WHAT YOU HAVE TO DO:
All of the data should be repeated exactly; pictures are not part of the copy.

MATERIAL TO PROCESS:
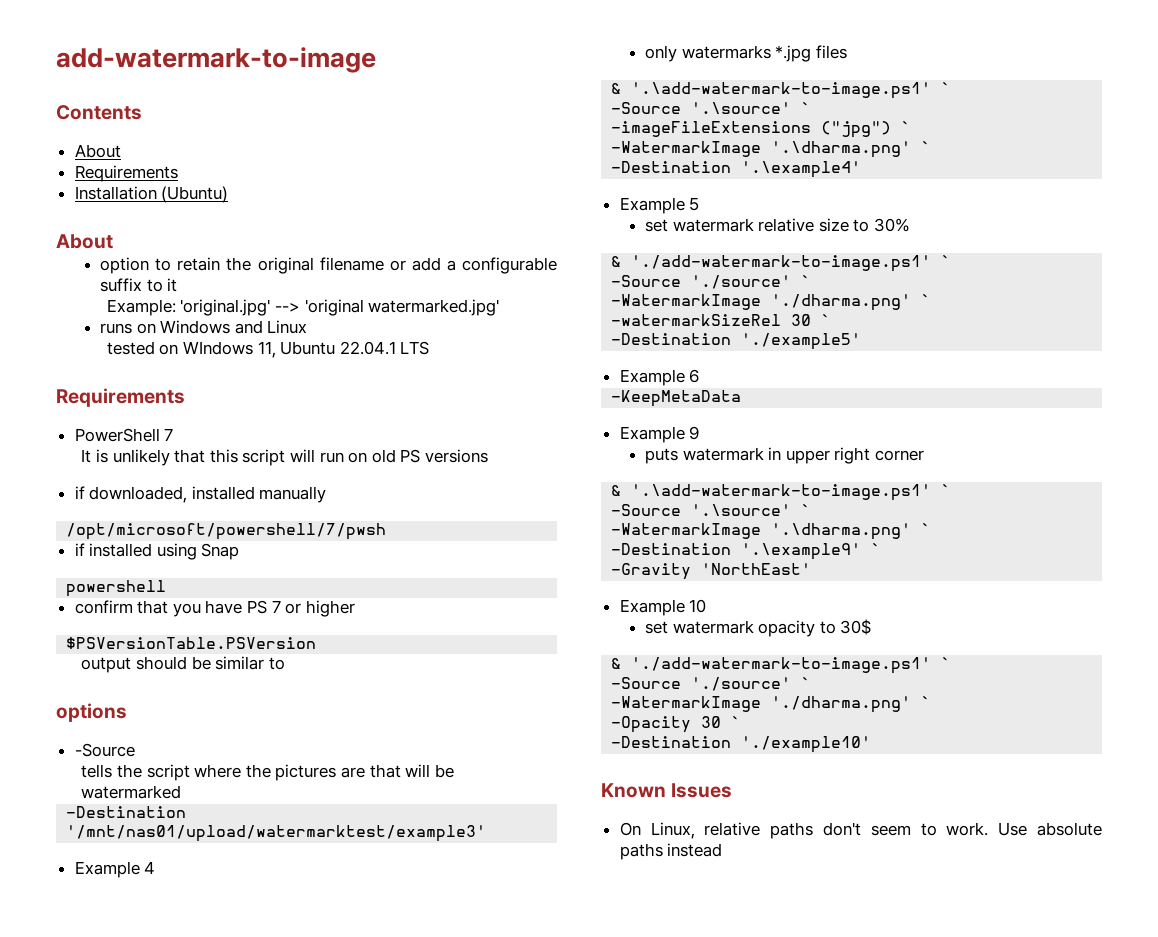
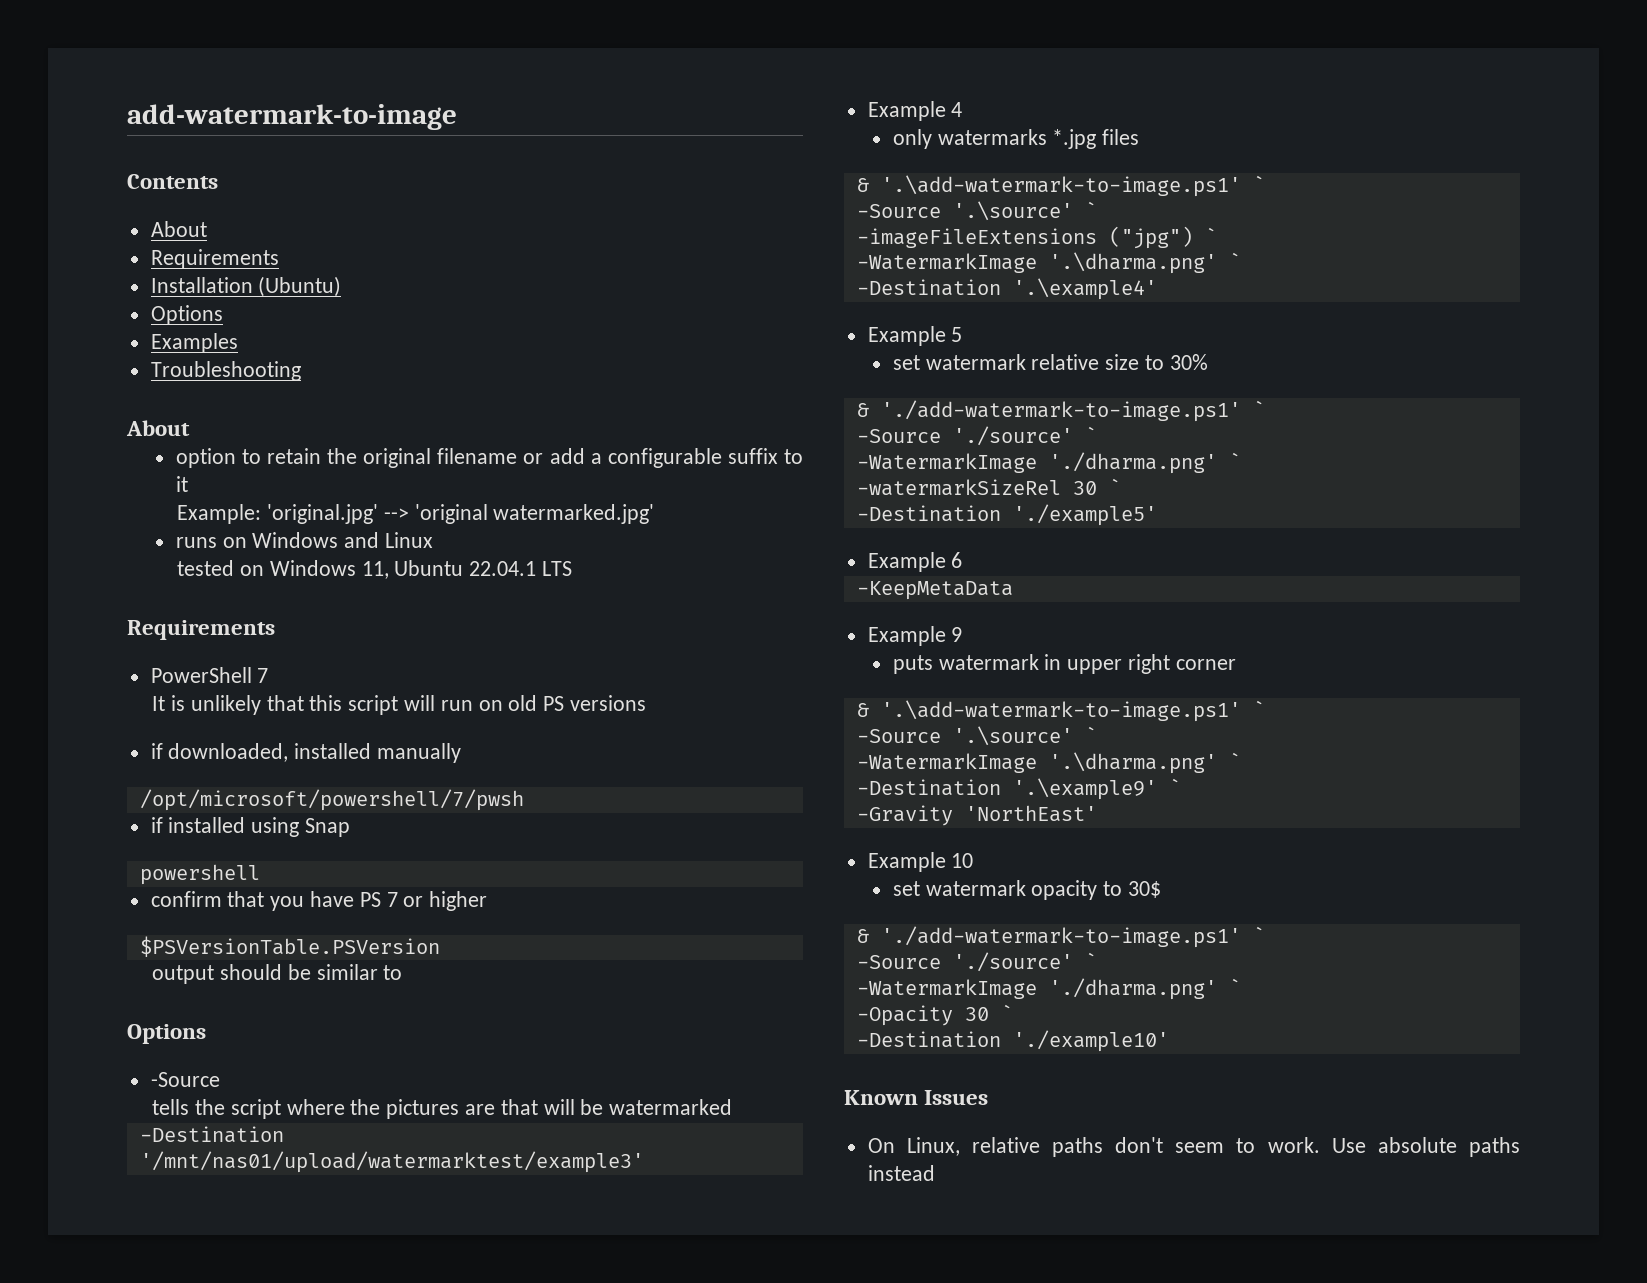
  Installation (Ubuntu)
+ Options
+ Examples
+ Troubleshooting
- tested on WIndows 11, Ubuntu 22.04.1 LTS
+ tested on Windows 11, Ubuntu 22.04.1 LTS
  output should be similar to
- options
+ Options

REPLY:
  Installation (Ubuntu)
+ Options
+ Examples
+ Troubleshooting
- tested on WIndows 11, Ubuntu 22.04.1 LTS
+ tested on Windows 11, Ubuntu 22.04.1 LTS
  output should be similar to
- options
+ Options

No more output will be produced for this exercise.